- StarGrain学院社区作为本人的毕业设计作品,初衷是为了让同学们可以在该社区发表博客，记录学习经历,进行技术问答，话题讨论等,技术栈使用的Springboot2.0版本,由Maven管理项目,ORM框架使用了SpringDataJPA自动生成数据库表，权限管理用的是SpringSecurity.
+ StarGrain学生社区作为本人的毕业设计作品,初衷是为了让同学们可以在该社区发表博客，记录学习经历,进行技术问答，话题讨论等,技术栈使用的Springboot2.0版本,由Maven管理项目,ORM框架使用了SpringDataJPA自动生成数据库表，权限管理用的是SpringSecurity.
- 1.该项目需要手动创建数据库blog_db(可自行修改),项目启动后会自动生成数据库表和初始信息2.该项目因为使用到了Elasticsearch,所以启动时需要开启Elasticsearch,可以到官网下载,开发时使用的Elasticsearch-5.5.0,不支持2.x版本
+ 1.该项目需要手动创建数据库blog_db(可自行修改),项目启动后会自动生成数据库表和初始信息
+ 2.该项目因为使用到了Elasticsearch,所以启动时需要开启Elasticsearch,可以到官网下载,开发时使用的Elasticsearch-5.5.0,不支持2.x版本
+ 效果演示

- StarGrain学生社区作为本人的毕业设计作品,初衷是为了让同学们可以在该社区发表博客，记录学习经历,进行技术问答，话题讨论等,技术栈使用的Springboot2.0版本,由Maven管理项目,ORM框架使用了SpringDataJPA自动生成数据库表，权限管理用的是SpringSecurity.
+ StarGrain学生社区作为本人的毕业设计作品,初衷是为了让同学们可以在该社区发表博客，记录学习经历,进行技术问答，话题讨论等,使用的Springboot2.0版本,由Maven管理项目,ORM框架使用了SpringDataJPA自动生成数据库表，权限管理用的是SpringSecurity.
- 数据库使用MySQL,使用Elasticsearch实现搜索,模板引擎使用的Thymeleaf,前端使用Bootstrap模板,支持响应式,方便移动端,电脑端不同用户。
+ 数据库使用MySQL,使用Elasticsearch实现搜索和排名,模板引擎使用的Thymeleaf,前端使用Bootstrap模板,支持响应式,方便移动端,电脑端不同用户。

__EXERCISE DESCRIPTION__.
Verbatim reproduction of the entries is required.

__ANSWER TO THIS EXERCISE__.
- StarGrain学院社区作为本人的毕业设计作品,初衷是为了让同学们可以在该社区发表博客，记录学习经历,进行技术问答，话题讨论等,技术栈使用的Springboot2.0版本,由Maven管理项目,ORM框架使用了SpringDataJPA自动生成数据库表，权限管理用的是SpringSecurity.
+ StarGrain学生社区作为本人的毕业设计作品,初衷是为了让同学们可以在该社区发表博客，记录学习经历,进行技术问答，话题讨论等,技术栈使用的Springboot2.0版本,由Maven管理项目,ORM框架使用了SpringDataJPA自动生成数据库表，权限管理用的是SpringSecurity.
- 1.该项目需要手动创建数据库blog_db(可自行修改),项目启动后会自动生成数据库表和初始信息2.该项目因为使用到了Elasticsearch,所以启动时需要开启Elasticsearch,可以到官网下载,开发时使用的Elasticsearch-5.5.0,不支持2.x版本
+ 1.该项目需要手动创建数据库blog_db(可自行修改),项目启动后会自动生成数据库表和初始信息
+ 2.该项目因为使用到了Elasticsearch,所以启动时需要开启Elasticsearch,可以到官网下载,开发时使用的Elasticsearch-5.5.0,不支持2.x版本
+ 效果演示

- StarGrain学生社区作为本人的毕业设计作品,初衷是为了让同学们可以在该社区发表博客，记录学习经历,进行技术问答，话题讨论等,技术栈使用的Springboot2.0版本,由Maven管理项目,ORM框架使用了SpringDataJPA自动生成数据库表，权限管理用的是SpringSecurity.
+ StarGrain学生社区作为本人的毕业设计作品,初衷是为了让同学们可以在该社区发表博客，记录学习经历,进行技术问答，话题讨论等,使用的Springboot2.0版本,由Maven管理项目,ORM框架使用了SpringDataJPA自动生成数据库表，权限管理用的是SpringSecurity.
- 数据库使用MySQL,使用Elasticsearch实现搜索,模板引擎使用的Thymeleaf,前端使用Bootstrap模板,支持响应式,方便移动端,电脑端不同用户。
+ 数据库使用MySQL,使用Elasticsearch实现搜索和排名,模板引擎使用的Thymeleaf,前端使用Bootstrap模板,支持响应式,方便移动端,电脑端不同用户。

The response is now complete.